- What you should do
The pictures are to be omitted when the entries are reproduced exactly.

- Records for this task

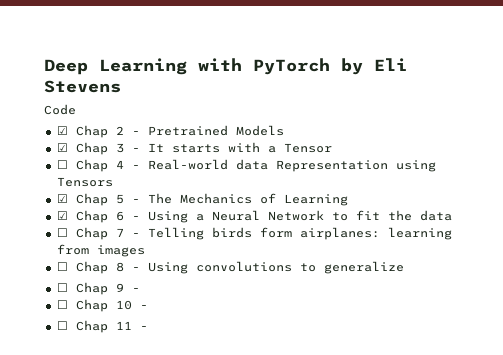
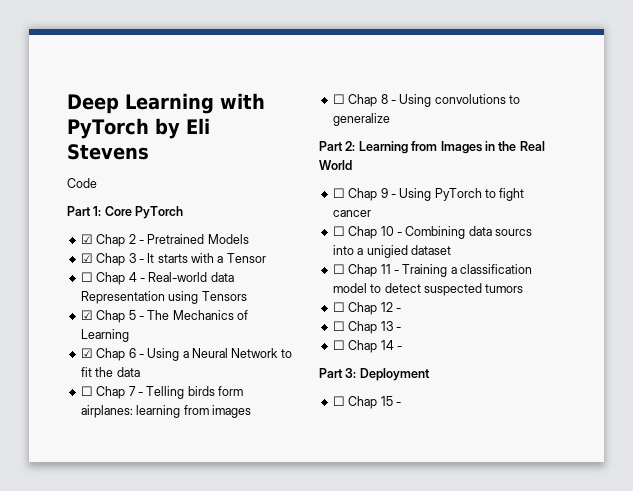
+ Part 1: Core PyTorch
+ Part 2: Learning from Images in the Real World
- ☐ Chap 9 -
+ ☐ Chap 9 - Using PyTorch to fight cancer
- ☐ Chap 10 -
- ☐ Chap 11 -
+ ☐ Chap 10 - Combining data sourcs into a unigied dataset
+ ☐ Chap 11 - Training a classification model to detect suspected tumors
+ ☐ Chap 12 -
+ ☐ Chap 13 -
+ ☐ Chap 14 -
+ Part 3: Deployment
+ ☐ Chap 15 -

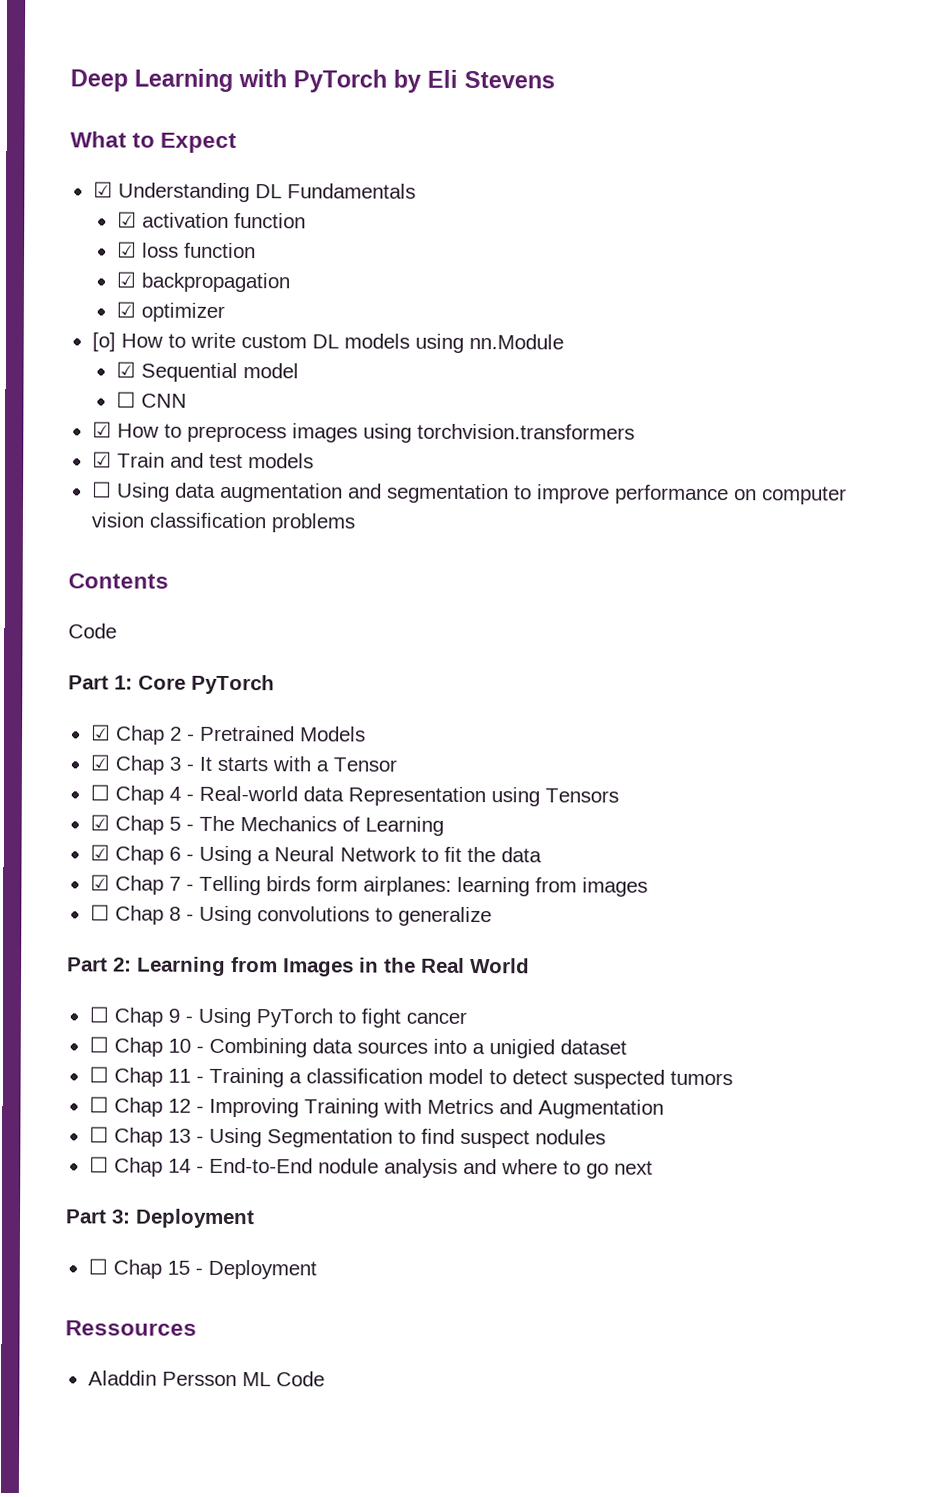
+ What to Expect
+ ☑ Understanding DL Fundamentals
+ ☑ activation function
+ ☑ loss function
+ ☑ backpropagation
+ ☑ optimizer
+ [o] How to write custom DL models using nn.Module
+ ☑ Sequential model
+ ☐ CNN
+ ☑ How to preprocess images using torchvision.transformers
+ ☑ Train and test models
+ ☐ Using data augmentation and segmentation to improve performance on computer vision classification problems
+ Contents
- ☐ Chap 7 - Telling birds form airplanes: learning from images
+ ☑ Chap 7 - Telling birds form airplanes: learning from images
- ☐ Chap 10 - Combining data sourcs into a unigied dataset
+ ☐ Chap 10 - Combining data sources into a unigied dataset
- ☐ Chap 12 -
- ☐ Chap 13 -
- ☐ Chap 14 -
+ ☐ Chap 12 - Improving Training with Metrics and Augmentation
+ ☐ Chap 13 - Using Segmentation to find suspect nodules
+ ☐ Chap 14 - End-to-End nodule analysis and where to go next
- ☐ Chap 15 -
+ ☐ Chap 15 - Deployment
+ Ressources
+ Aladdin Persson ML Code

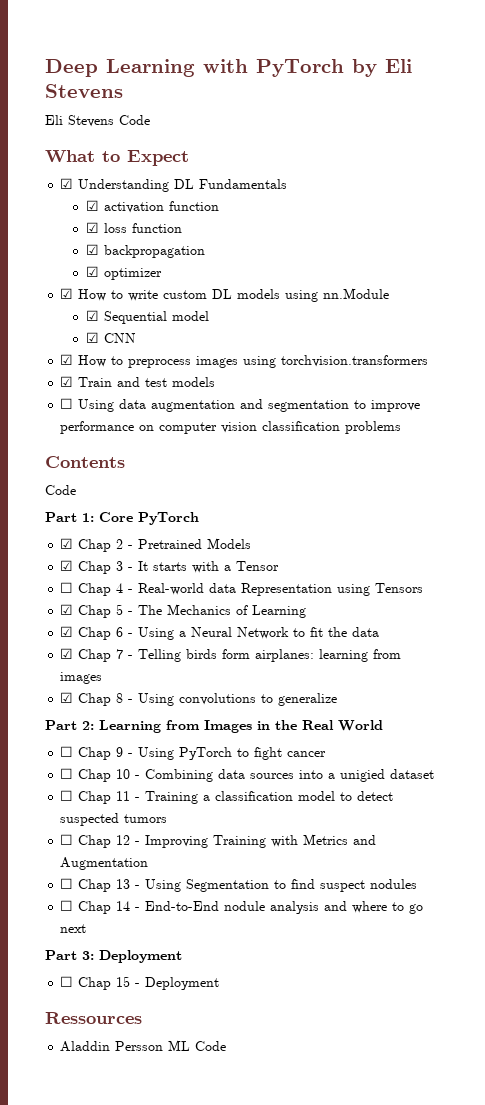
+ Eli Stevens Code
- [o] How to write custom DL models using nn.Module
+ ☑ How to write custom DL models using nn.Module
- ☐ CNN
+ ☑ CNN
- ☐ Chap 8 - Using convolutions to generalize
+ ☑ Chap 8 - Using convolutions to generalize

- Solution for this task
+ Part 1: Core PyTorch
+ Part 2: Learning from Images in the Real World
- ☐ Chap 9 -
+ ☐ Chap 9 - Using PyTorch to fight cancer
- ☐ Chap 10 -
- ☐ Chap 11 -
+ ☐ Chap 10 - Combining data sourcs into a unigied dataset
+ ☐ Chap 11 - Training a classification model to detect suspected tumors
+ ☐ Chap 12 -
+ ☐ Chap 13 -
+ ☐ Chap 14 -
+ Part 3: Deployment
+ ☐ Chap 15 -

+ What to Expect
+ ☑ Understanding DL Fundamentals
+ ☑ activation function
+ ☑ loss function
+ ☑ backpropagation
+ ☑ optimizer
+ [o] How to write custom DL models using nn.Module
+ ☑ Sequential model
+ ☐ CNN
+ ☑ How to preprocess images using torchvision.transformers
+ ☑ Train and test models
+ ☐ Using data augmentation and segmentation to improve performance on computer vision classification problems
+ Contents
- ☐ Chap 7 - Telling birds form airplanes: learning from images
+ ☑ Chap 7 - Telling birds form airplanes: learning from images
- ☐ Chap 10 - Combining data sourcs into a unigied dataset
+ ☐ Chap 10 - Combining data sources into a unigied dataset
- ☐ Chap 12 -
- ☐ Chap 13 -
- ☐ Chap 14 -
+ ☐ Chap 12 - Improving Training with Metrics and Augmentation
+ ☐ Chap 13 - Using Segmentation to find suspect nodules
+ ☐ Chap 14 - End-to-End nodule analysis and where to go next
- ☐ Chap 15 -
+ ☐ Chap 15 - Deployment
+ Ressources
+ Aladdin Persson ML Code

+ Eli Stevens Code
- [o] How to write custom DL models using nn.Module
+ ☑ How to write custom DL models using nn.Module
- ☐ CNN
+ ☑ CNN
- ☐ Chap 8 - Using convolutions to generalize
+ ☑ Chap 8 - Using convolutions to generalize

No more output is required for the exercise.